Alibaba's Tongyi Qianwen Open-Sources Qwen1.5-MoE-A2.7B Model

baoshi.rao

The Tongyi Qianwen team has introduced the first MoE model in the Qwen series, named Qwen1.5-MoE-A2.7B. This model has only 2.7 billion active parameters but performs comparably to the current most advanced 7-billion-parameter models. Compared to Qwen1.5-7B, Qwen1.5-MoE-A2.7B has only 2 billion non-embedding parameters, approximately one-third the size of the original model. Additionally, training costs are reduced by 75% compared to Qwen1.5-7B, while inference speed is increased by 1.74 times. The Qwen1.5-MoE model employs a specially designed MoE architecture. Unlike traditional MoE approaches, Qwen1.5-MoE utilizes 64 fine-grained experts and introduces new routing mechanisms, DeepSeek-MoE and DBRX. This fine-grained expert design aims to generate more experts without increasing the number of parameters. The Qwen1.5-MoE model demonstrates outstanding performance in training cost and inference efficiency, with performance approaching that of state-of-the-art 7B models.
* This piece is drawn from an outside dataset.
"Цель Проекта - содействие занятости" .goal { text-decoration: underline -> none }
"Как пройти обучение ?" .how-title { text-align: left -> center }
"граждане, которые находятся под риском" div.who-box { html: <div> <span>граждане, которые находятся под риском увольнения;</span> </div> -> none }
The Qwen1.5-MoE-A2.7B model has 1.43 billion activated parameters and 200 million non-embedding parameters, reducing training costs by 75%. In experiments, when tested on a single NVIDIA A100-80G GPU, the inference speed of Qwen1.5-MoE-A2.7B increased by approximately 1.74 times. The Qwen1.5-MoE model has been open-sourced on the ModelScope community and is available for direct download and use.

In addition to performance and efficiency, the Qwen1.5-MoE model will continue to update support for third-party frameworks, including llama.cpp and MLX. Overall, the Qwen1.5-MoE model has achieved remarkable advantages in terms of performance, efficiency, and inference speed, making it one of the best practices for inference training.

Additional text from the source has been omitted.